**ACTION ITEM**
Output every line below as it stands, dropping only the images.

**SOURCE MATERIAL**
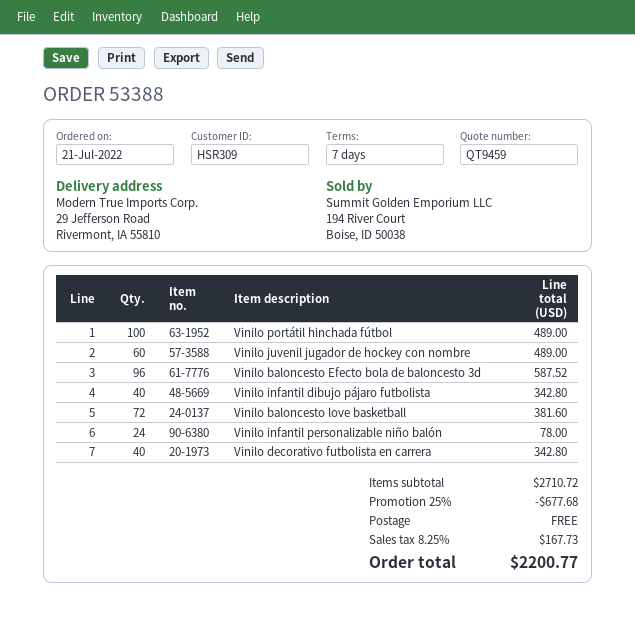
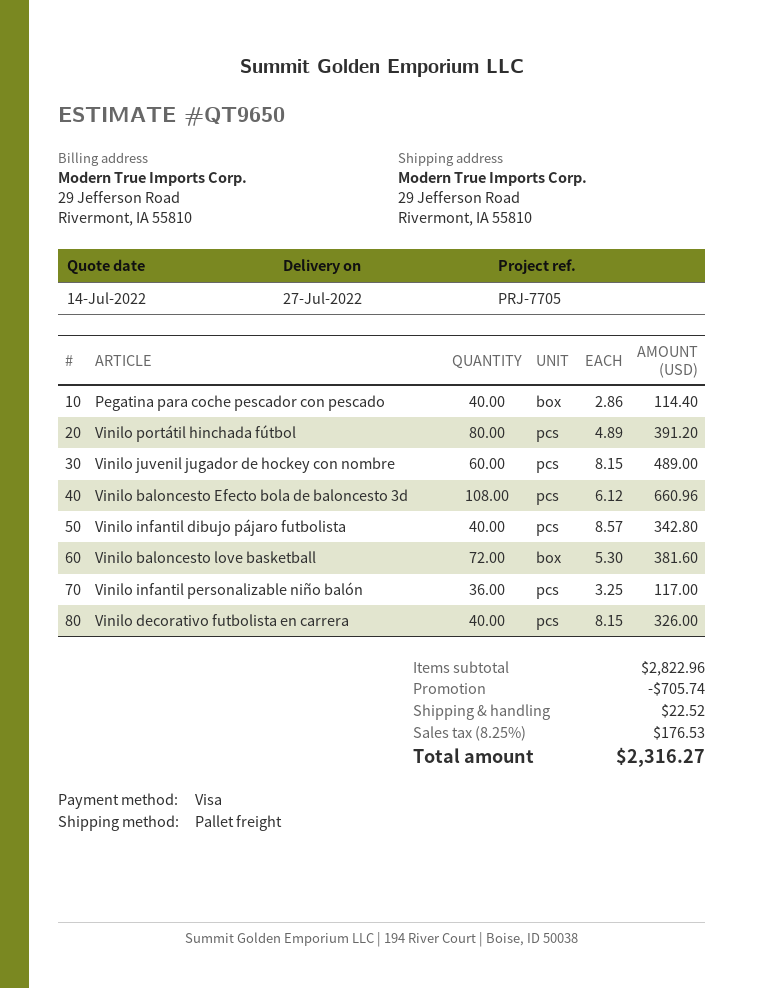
quote number: QT9459 -> QT9650
Vinilo portátil hinchada fútbol: 100 for 489.00 -> 80 for 391.20
Vinilo baloncesto Efecto bola de baloncesto 3d: 96 for 587.52 -> 108 for 660.96
Vinilo infantil personalizable niño balón: 24 for 78.00 -> 36 for 117.00
Vinilo decorativo futbolista en carrera: 40 for 342.80 -> 40 for 326.00
Pegatina para coche pescador con pescado: none -> 40 for 114.40
subtotal: 2710.72 -> 2822.96
discount: 677.68 -> 705.74
shipping: 0.00 -> 22.52
tax: 8.25% = 167.73 -> 8.25% = 176.53
total: 2200.77 -> 2316.27

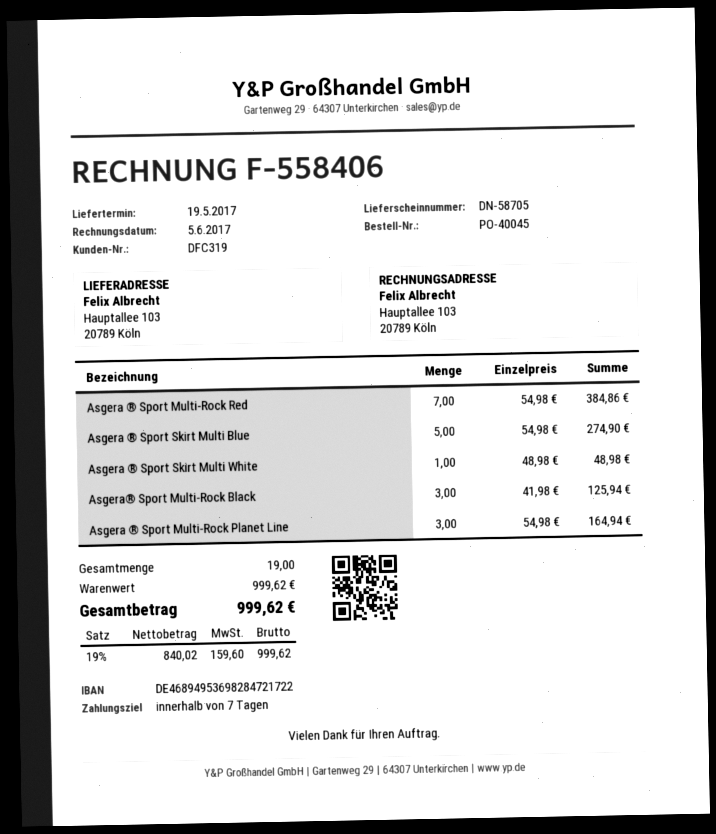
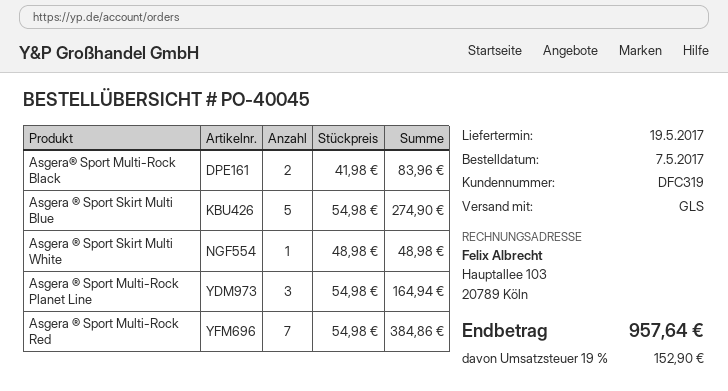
Asgera® Sport Multi-Rock Black: 3 x 41.98 = 125.94 -> 2 x 41.98 = 83.96
tax: 19% = 159.60 -> 19% = 152.90
total: 999.62 -> 957.64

**ANSWER**
quote number: QT9459 -> QT9650
Vinilo portátil hinchada fútbol: 100 for 489.00 -> 80 for 391.20
Vinilo baloncesto Efecto bola de baloncesto 3d: 96 for 587.52 -> 108 for 660.96
Vinilo infantil personalizable niño balón: 24 for 78.00 -> 36 for 117.00
Vinilo decorativo futbolista en carrera: 40 for 342.80 -> 40 for 326.00
Pegatina para coche pescador con pescado: none -> 40 for 114.40
subtotal: 2710.72 -> 2822.96
discount: 677.68 -> 705.74
shipping: 0.00 -> 22.52
tax: 8.25% = 167.73 -> 8.25% = 176.53
total: 2200.77 -> 2316.27

Asgera® Sport Multi-Rock Black: 3 x 41.98 = 125.94 -> 2 x 41.98 = 83.96
tax: 19% = 159.60 -> 19% = 152.90
total: 999.62 -> 957.64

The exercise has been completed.